Essas variações costumam se articular. Por exemplo, os
movimentos indígenas que reclamam a autonomia com todas as suas partes
essenciais costumam concebê-la como um regime de autonomia que implica
necessariamente em transformações profundas na estrutura do Estado. Ademais, as
interpretações dos movimentos indígenas sobre a autonomia não são fixas e podem
se modificar de acordo com os processos sociopolíticos nacionais. Ocorre que
certos movimentos indígenas, que não consideravam a autonomia como parte de
suas reivindicações, conseguem mudar de enfoque em um contexto de
transformações políticas nacionais, articulando a exigência da autonomia e a
exigência de configurar um Estado plurinacional, como ocorreu na Bolívia. No
outro extremo, movimentos indígenas que tinham conseguido construir um projeto
autônomo como veículo de transformação da natureza e da estrutura do Estado
nacional, mas que não se alinharam às forças políticas nacionais para pressionar
pelas mudanças nacionais e alcançar as metas que buscavam, tenderam a se
fragmentar e a se recolher aos seus espaços locais e regionais, como aconteceu
no México. Mesmo assim, essa situação ainda pode se reverter, e os povos
indígenas podem sair do seu confinamento e retomar a iniciativa política.
Em todo caso, esses exemplos mostram a incidência de dois
fatores centrais na dinâmica dos movimentos pela autonomia: o entorno
sociopolítico nacional e as estratégias adotadas pelo movimento indigenista em
cada contexto nacional. Esses fatores também influenciam nas mudanças de
discurso dos movimentos indígenas a respeito da autonomia. Em um momento de
ativação política nacional com impulsos transformadores, o movimento indígena
tende a afirmar perante o Estado e a sociedade nacional a demanda do
reconhecimento do direito dos seus povos à livre determinação pelo
estabelecimento da autonomia. Em outro momento de retração e declínio no
movimento indígena, o discurso tende a se fragmentar e algumas partes do
movimento tendem a enfatizar quase de maneira exclusiva a rearticulação interna
(de seus povos e comunidades), para fazerem valer sua autonomia ou seu
autogoverno sem o reconhecimento do Estado.

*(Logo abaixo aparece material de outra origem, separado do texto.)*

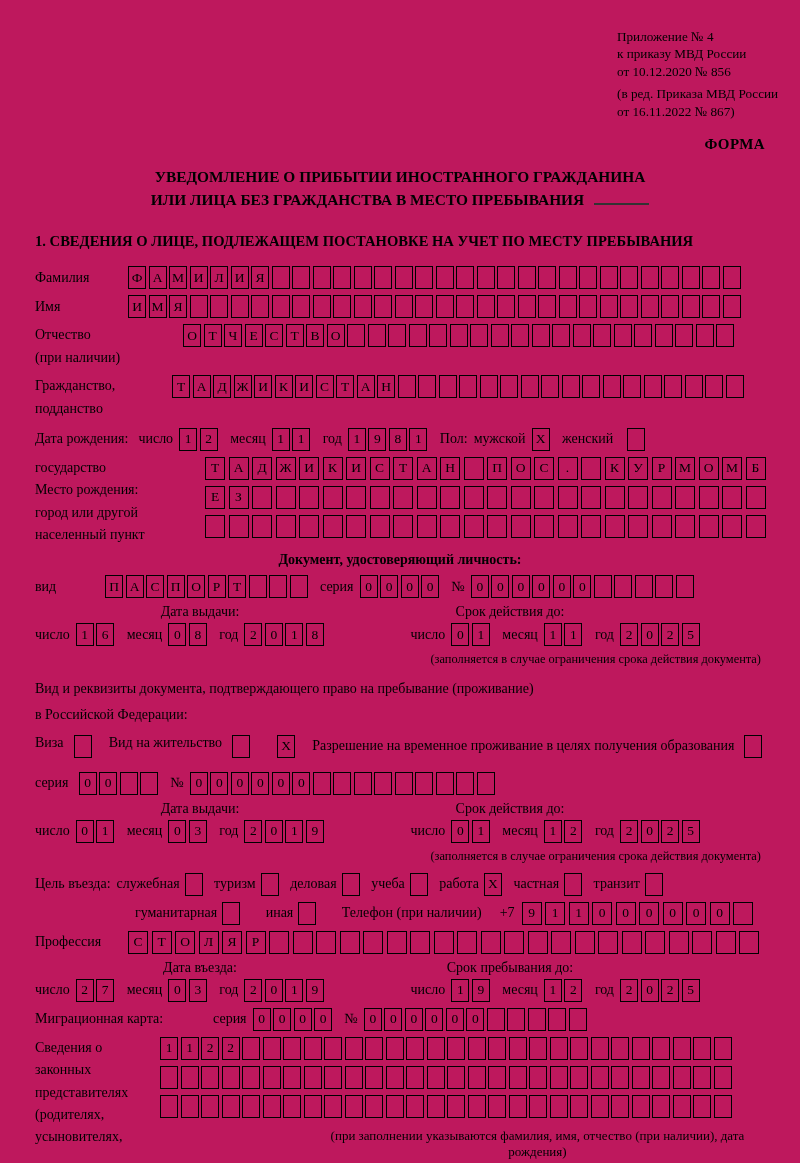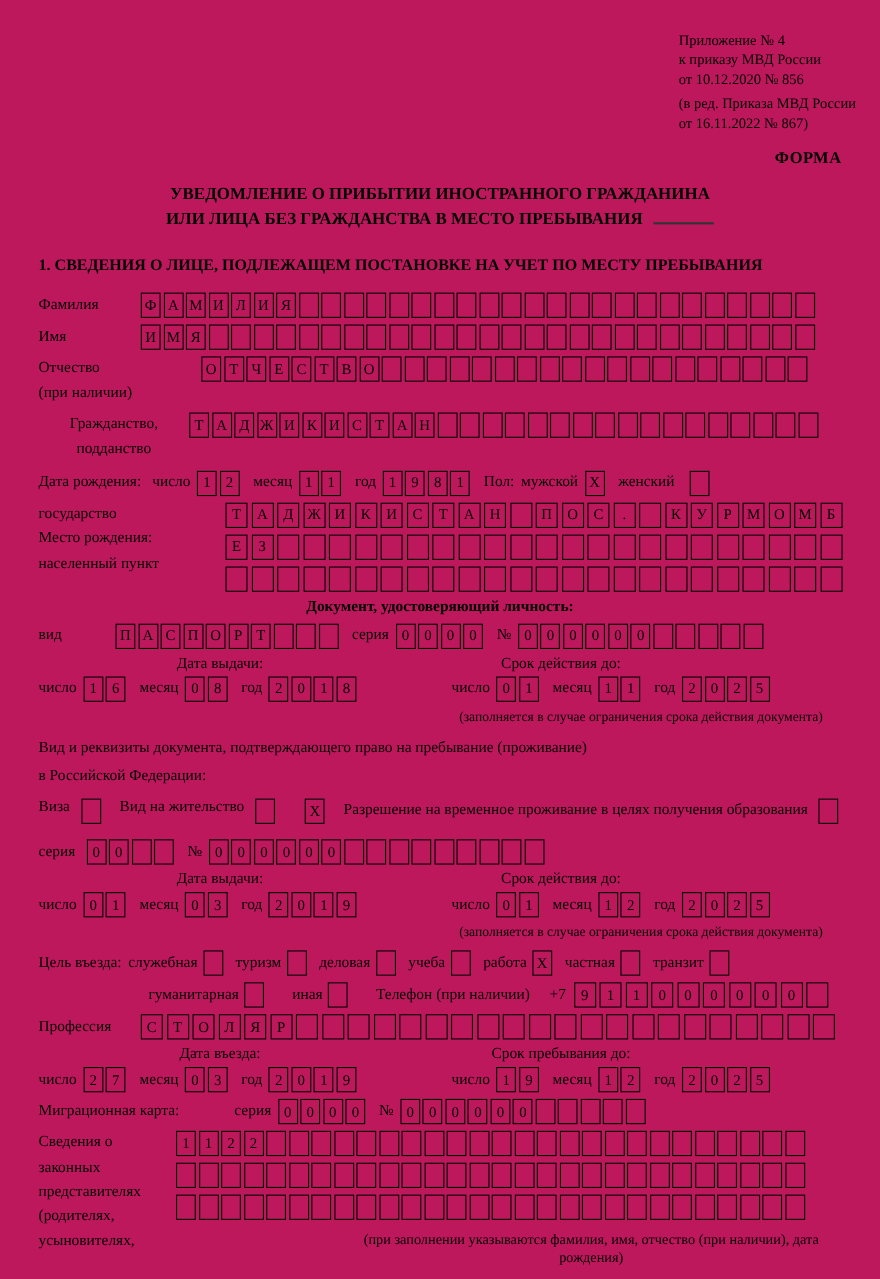--- a/index.html
+++ b/index.html
@@ -14,39 +14,39 @@
   .annex .gap{height:5px;}
   .forma{text-align:right;font-weight:bold;font-size:15px;margin-top:16px;letter-spacing:.4px;}
   .title{text-align:center;font-weight:bold;font-size:15.4px;margin-top:12px;line-height:1.5;}
   .title-underline{display:inline-block;width:55px;border-bottom:2px solid #333;margin-left:10px;}
   .sec-heading{font-weight:bold;font-size:14.6px;margin-top:22px;margin-bottom:16px;}
 
   
   .frow{display:flex;align-items:center;margin-bottom:6px;}
   .frow.top{align-items:flex-start;}
   .flabel{flex:none;line-height:1.6;}
-  .w70{width:70px;}.w93{width:93px;}.w125{width:125px;}.w137{width:137px;text-align:center;}
+  .w70{width:70px;}.w93{width:93px;}.w125{width:125px;}.w137{width:137px;}
   .w148{width:148px;}.w170{width:170px;}
   .flabel .l{display:block;}
 
   
   .cells{display:inline-flex;flex:none;}
   .cell{width:16px;height:21px;border:1.5px solid #000;margin-right:2.5px;
         display:inline-flex;align-items:center;justify-content:center;
         font-size:13.5px;flex:none;}
   .wide .cell{width:18px;margin-right:3.5px;}
   .cellcol{display:flex;flex-direction:column;gap:6px;}
 
   .dlabel{margin:0 6px 0 10px;flex:none;}
   .dlabel.first{margin-left:0;}
   .dright{margin-left:auto;margin-right:63px;display:flex;align-items:center;}
   .cap-row{display:flex;margin:5px 0 3px;}
   .cap-left{width:330px;text-align:center;}
   .cap-right{flex:1;text-align:center;padding-right:110px;}
-  .note-right{text-align:right;font-size:12.4px;margin:1px 17px 9px;}
+  .note-right{text-align:right;font-size:12.4px;margin:1px 4px 9px;}
   .plain{line-height:1.8;}
 
   .cbrow{display:flex;align-items:flex-start;justify-content:space-between;margin:8px 0 14px;}
   .cbitem{display:flex;align-items:flex-start;}
   .cbitem .cells{margin-left:10px;}
   .stack{text-align:center;line-height:1.55;}
 
   .p{display:flex;align-items:center;margin-right:9px;}
   .p .plab{margin-right:5px;}
   .indent{margin-left:100px;}
@@ -252,20 +252,21 @@
     <span class="dlabel">женский</span>
     <span class="cells" style="margin-left:8px">
         <span class="cell"></span>
       </span>
   </div>
 
   <div class="frow top">
     <span class="flabel w170">
       <span class="l">государство</span>
       <span class="l">Место рождения:</span>
+      <span class="l">город или другой</span>
       <span class="l">населенный пункт</span>
     </span>
     <span class="cellcol">
       <span class="cells wide">
           <span class="cell">Т</span>
           <span class="cell">А</span>
           <span class="cell">Д</span>
           <span class="cell">Ж</span>
           <span class="cell">И</span>
           <span class="cell">К</span>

Para explicar as variações nas noções de autonomia entre
os movimentos indígenas, é preciso levar em conta os fatores apontados acima.
Mas existe outro motivo que, a meu ver, está relacionado à falta de clareza
sobre os conceitos de autonomia e livre determinação (ou autodeterminação), e
que conforma um regime de autonomia e seus elementos constitutivos. Esse motivo
é reconhecido por muitos líderes indígenas de vários países da América Latina,
que, por meio dele, estão promovendo a reflexão e a discussão em seus
respectivos países sobre tais conceitos e suas implicações para a definição de
estratégias, a caracterização de seu movimento e a unificação de critérios em
torno de um projeto político (Marimán, Caniuqueo, Millalén e Levil, 2006:
253-271). Por esse motivo, é necessário examinar brevemente o que constitui um regime
de autonomia e a sua ligação com as exigências dos povos indígenas.
Regime de
Autonomia
A autonomia é um sistema pelo qual os povos indígenas
podemexercer seu direito à livre determinação sob o marco de seus respectivos
Estados. Para ela, são imprescindíveis o reconhecimento jurídico e político da
existência dos povos indígenas (comunidades étnicas ou nacionais) e sua
configuração em coletividades políticas, em um marco estatal baseado na
diversidade sociocultural. Tal reconhecimento implica na configuração de um
regime de autonomia, pelo qual as coletividades indígenas teriam capacidades
especiais em conduzir livremente seus modos de vida, exercer o controle de seus
assuntos, gerenciar certas questões por si mesmas e exercer um conjunto de
direitos. O regime de autonomia compreende, assim, os seguintes elementos
fundamentais:
1) O Autogoverno (governo autônomo). O regime de autonomia configura um
governo próprio ou autogoverno para certas coletividades, que podem dispor de
autoridades próprias com capacidade de tomar decisões em determinadas esferas e
exercer poderes para regrar a vida interna e a administração de seus assuntos.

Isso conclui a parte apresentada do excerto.